Monday, October 23, 2006

It's all in the details, really.

[If you are reading this post on a site other than Basic Civilization, or reading this with Bitacle.org in the address, you are reading scraped and stolen content.]

If you look carefully, you will see that current thought on matters of menswear is pendulating* back in the direction of unaffected elegance. Mark you, this doesn't mean men are dressing that way in appreciably greater numbers, but it's a twinkle of optimism which bodes well for the very long term. At dead worst, it can't hurt.

When discussing the matter of unaffected elegance, what we really mean is the conjunction of simplicity and perfection (of fit, construction, etc.) and suitability (flattering color or cut, and so forth). Of course, the more simply elegant things get, the more scope there is for the man whose mind can work in subtle ways to express himself.
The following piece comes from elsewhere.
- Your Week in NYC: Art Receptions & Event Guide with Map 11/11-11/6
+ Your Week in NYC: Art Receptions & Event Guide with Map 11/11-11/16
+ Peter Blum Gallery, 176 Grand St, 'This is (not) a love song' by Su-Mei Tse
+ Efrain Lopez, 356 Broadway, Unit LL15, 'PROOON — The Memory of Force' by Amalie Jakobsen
As I march inexorably towards senescence, I am beginning to look at different things when glancing at the pages of (what passes for) fashion magazines or noticing the aspect of my fellow man. 10 years ago I would have focused on his lapel or the cut of his trouser cuff. Today I notice things like the jetting of the pockets and the shape and finish of the buttonholes.

Which brings us to the topic of today lads (and those unfortunate lasses stuck with lads who ought be absorbing evcery word on this blog but aren't) which is the matter of bringing a subtle frisson of elegance to your array. Part of the "subtle" thing is to make sure that a) all the elements are individually subtle, and b) the aggregate of all these subtle elements is likewise subtle. That is to say, if you wear a discreet pair of cufflinks, with a discreet pocket watch chain and discreet fob, and a discreet collar pin, and a discreet signet ring, and a discreet tie clip/bar...well, a metric ton o' subtle is hardly subtle, is it?

The goal is for those who know to notice, and those who don't to not notice.

Here are some of my favorite gentlemanly fillips, fortunately in broader availability** these days:

1- Silk knot cufflinks. You may wear them in your school colors, to match your tie or pocket square, etc. It fairly elevated the wearer to the ionosphere of cognoscenti.

2- A proper timepiece. It takes nothing--beyond a net worth which outstrips one's sense of taste--to wear a diamond-encrusted Rolex. If one is keen to wear the cost-equivalent of a midsize sedan on one's wrist, one could choose from umpteen elegant Patek Philippe or Breguet or Blancpain watches. But even that is unnecessary. Just avoid too much gold (solid gold bracelets ought be approached with the greatest caution, as they can very easily fall into pimp or The Sopranos territory) and all precious stones except a cabochon at the crown. Leather straps are preferable with suits and sports jackets, steel bracelets are acceptable with more sporting apparel or any time your wrist is likely to get all perspirant. Oh, and avoid the modern tendency for watches with cases the size of bagels. Lastly, one needn't spend beyond the mid 100s for an elegant, quality timepiece. Brands such as Tourneau (although those can get very pricy very fast) and Tissot and Frederique Constant are quite reasonably priced, excellent quality and more often than not, supremely elegant. The less said about replicas, the better.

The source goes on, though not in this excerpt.